Yesterday afternoon, various elected officials, water resources managers, landowners and representatives from state and federal water management and fishery agencies gathered on the Sacramento River in Yolo County to celebrate the completion of the Reclamation District 2035 (RD 2035) and Woodland-Davis Clean Water Agency (WDCWA) combined diversion and fish screen facility.
Joining in the celebration were bi-partisan members of the California Congressional Delegation, who sent a congratulatory letter to RD 2035 and the cities of Davis and Woodland. “This dedication today showcases the extraordinary efforts that are underway in the Sacramento Valley to innovatively manage our precious water resources—both surface and groundwater–for multiple benefits, including the wonderful cities and rural communities, farms, birds, fish and recreation that grace this region. We laud the tremendous partnerships and collaboration that we are seeing throughout the region and hope that this will serve as a model for similar endeavors.”

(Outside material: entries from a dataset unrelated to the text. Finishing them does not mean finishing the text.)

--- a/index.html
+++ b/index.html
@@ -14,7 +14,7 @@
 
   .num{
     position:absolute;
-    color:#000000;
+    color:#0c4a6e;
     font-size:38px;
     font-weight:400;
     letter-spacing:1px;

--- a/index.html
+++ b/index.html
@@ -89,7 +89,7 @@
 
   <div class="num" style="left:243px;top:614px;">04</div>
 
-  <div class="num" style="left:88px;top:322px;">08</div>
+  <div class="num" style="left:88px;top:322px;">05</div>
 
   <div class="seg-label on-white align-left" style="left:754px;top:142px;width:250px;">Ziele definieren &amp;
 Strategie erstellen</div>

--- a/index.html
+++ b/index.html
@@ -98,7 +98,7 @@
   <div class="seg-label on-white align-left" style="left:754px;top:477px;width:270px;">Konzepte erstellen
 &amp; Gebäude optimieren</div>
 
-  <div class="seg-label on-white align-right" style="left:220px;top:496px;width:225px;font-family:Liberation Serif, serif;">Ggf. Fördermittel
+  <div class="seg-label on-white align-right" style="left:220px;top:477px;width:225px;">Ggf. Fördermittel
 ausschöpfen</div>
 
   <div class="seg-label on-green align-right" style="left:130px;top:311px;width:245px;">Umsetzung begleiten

This project screened the largest remaining unscreened diversion on the Sacramento River. With its completion, over 90 percent of the water diverted off of the Sacramento River travels through state-of -the-art fish screens. Two high-priority fish screen projects remain on the Sacramento River, the Meridian Farms Water Company Fish Screen Project and the Natomas Mutual Water Company’s American Basin Fish Screen and Habitat Improvement Project. With the completion of these projects, both of which have finished design and environmental documentation and are ready to enter into construction once funding is secured, all of the high-priority (as determined by the state and federal fisheries agencies) diversions in the Sacramento Valley will have been screened.

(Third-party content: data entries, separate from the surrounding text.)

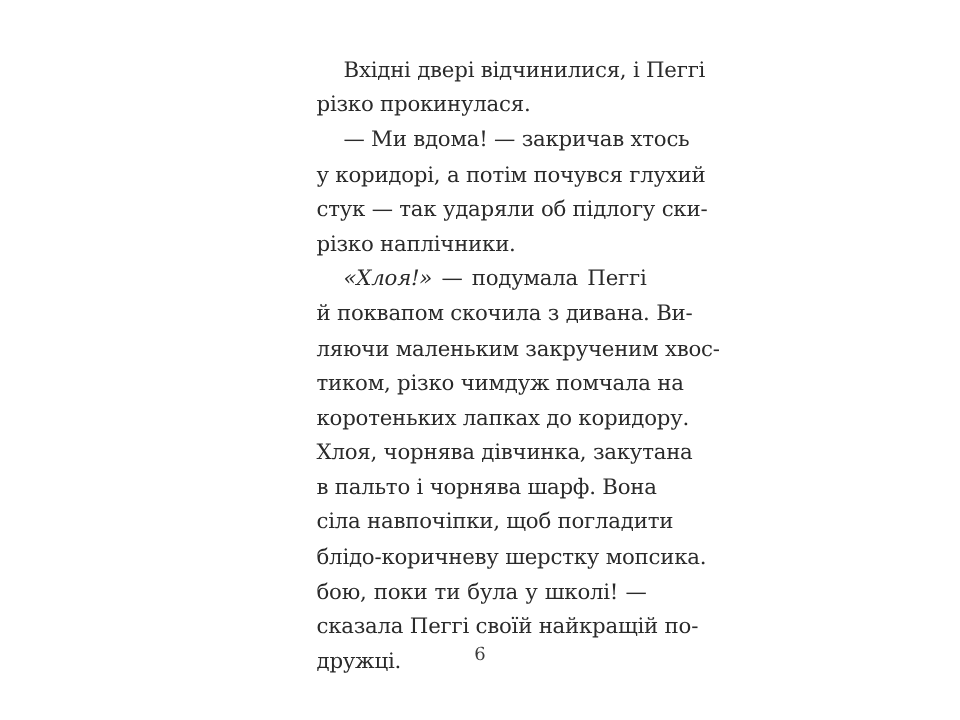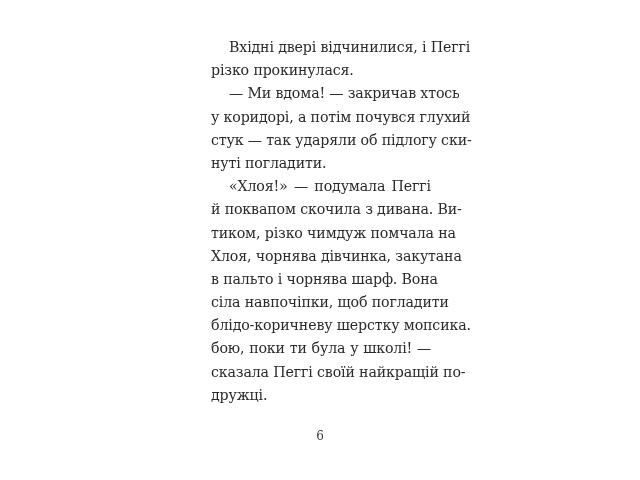--- a/index.html
+++ b/index.html
@@ -63,7 +63,7 @@
     <span class="line indent">— Ми вдома! — закричав хтось</span>
     <span class="line">у коридорі, а потім почувся глухий</span>
     <span class="line">стук — так ударяли об підлогу ски-</span>
-    <span class="line last">нуті погладити.</span>
+    <span class="line last">різко наплічники.</span>
     <span class="line indent"><span class="ital">«Хлоя!»</span><span> — подумала Пеггі</span></span>
     <span class="line">й поквапом скочила з дивана. Ви-</span>
     <span class="line">тиком, різко чимдуж помчала на</span>

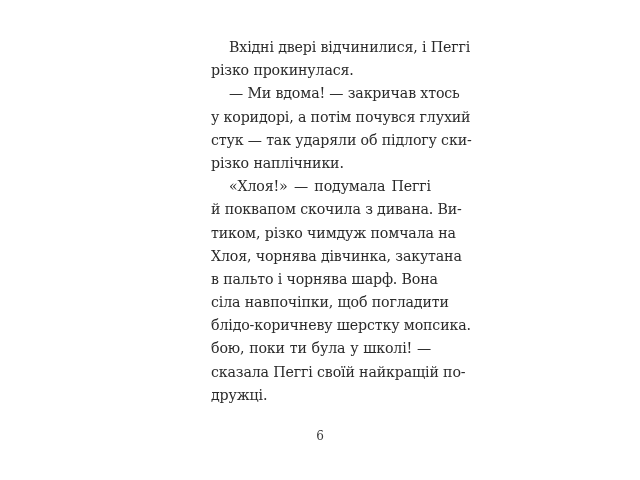--- a/index.html
+++ b/index.html
@@ -41,6 +41,7 @@
       padding-left: 18px;
     }
     .ital {
+      font-style: italic;
     }
     .page-number {
       position: absolute;

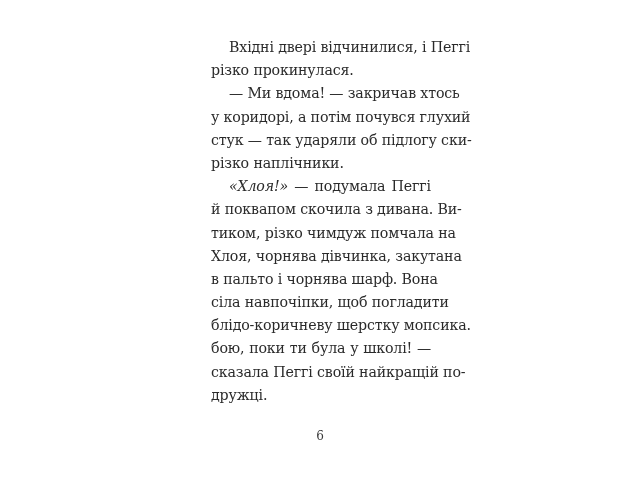--- a/index.html
+++ b/index.html
@@ -67,6 +67,7 @@
     <span class="line last">різко наплічники.</span>
     <span class="line indent"><span class="ital">«Хлоя!»</span><span> — подумала Пеггі</span></span>
     <span class="line">й поквапом скочила з дивана. Ви-</span>
+    <span class="line">ляючи маленьким закрученим хвос-</span>
     <span class="line">тиком, різко чимдуж помчала на</span>
     <span class="line">Хлоя, чорнява дівчинка, закутана</span>
     <span class="line">в пальто і чорнява шарф. Вона</span>

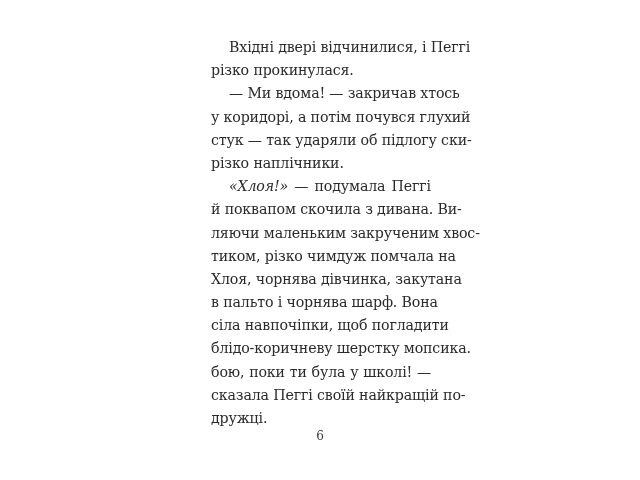--- a/index.html
+++ b/index.html
@@ -69,6 +69,7 @@
     <span class="line">й поквапом скочила з дивана. Ви-</span>
     <span class="line">ляючи маленьким закрученим хвос-</span>
     <span class="line">тиком, різко чимдуж помчала на</span>
+    <span class="line last">коротеньких лапках до коридору.</span>
     <span class="line">Хлоя, чорнява дівчинка, закутана</span>
     <span class="line">в пальто і чорнява шарф. Вона</span>
     <span class="line">сіла навпочіпки, щоб погладити</span>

The RD 2035/WDCWA Joint Fish Screen/Intake Project is a combined 400 cubic-feet per-second diversion on the Sacramento River, replacing a pumping facility that is nearly 90 years old. This new facility allows RD 2035 to continue diverting water while allocating a portion of their historic diversion to the cities of Davis and Woodland, augmenting their current groundwater supplies and improving water quality for the communities. The new facility will allow for year-round diversions for the communities as well as water supplies that provide habitat benefits to species of birds using the Pacific Flyway, all while ensuring that salmon are able to migrate up and down the Sacramento River safely past this diversion.
In the Sacramento Valley, the screening of all of the high priority diversions is bringing to an end a program that to protect anadromous fish in the region. Recognizing that this program was reaching a successful conclusion, five years ago water resources managers in the region began efforts to initiate the next phase of salmon recovery in the region. Building upon the success of the Sacramento Valley Fish Screen Program, the Sacramento Valley Salmon Recovery Program is now well underway with the next generation of projects and partnerships to promote salmon recovery in the region.

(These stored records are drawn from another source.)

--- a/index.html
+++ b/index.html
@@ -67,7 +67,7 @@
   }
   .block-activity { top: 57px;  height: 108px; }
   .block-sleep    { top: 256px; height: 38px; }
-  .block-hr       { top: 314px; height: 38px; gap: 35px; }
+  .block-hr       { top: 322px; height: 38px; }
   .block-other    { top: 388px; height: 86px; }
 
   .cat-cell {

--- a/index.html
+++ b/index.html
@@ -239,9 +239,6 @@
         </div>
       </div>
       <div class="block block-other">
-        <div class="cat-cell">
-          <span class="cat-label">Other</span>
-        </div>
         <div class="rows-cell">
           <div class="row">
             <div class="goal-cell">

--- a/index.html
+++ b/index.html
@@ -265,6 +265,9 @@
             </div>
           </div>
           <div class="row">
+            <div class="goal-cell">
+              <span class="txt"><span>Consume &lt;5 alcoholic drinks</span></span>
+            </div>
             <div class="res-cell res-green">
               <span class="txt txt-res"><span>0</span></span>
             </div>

Cumulatively, these actions – fish screens and the new generation of salmon recovery projects – are being constructed by water management entities in the Sacramento Valley to improve habitat, passage and nourishment for all salmon life cycle stages that occur in the region. This is part of an overarching goal in the Sacramento Valley to manage water resources in a sustainable manner for fish, birds, and other terrestrial species, while serving water for local communities and farms.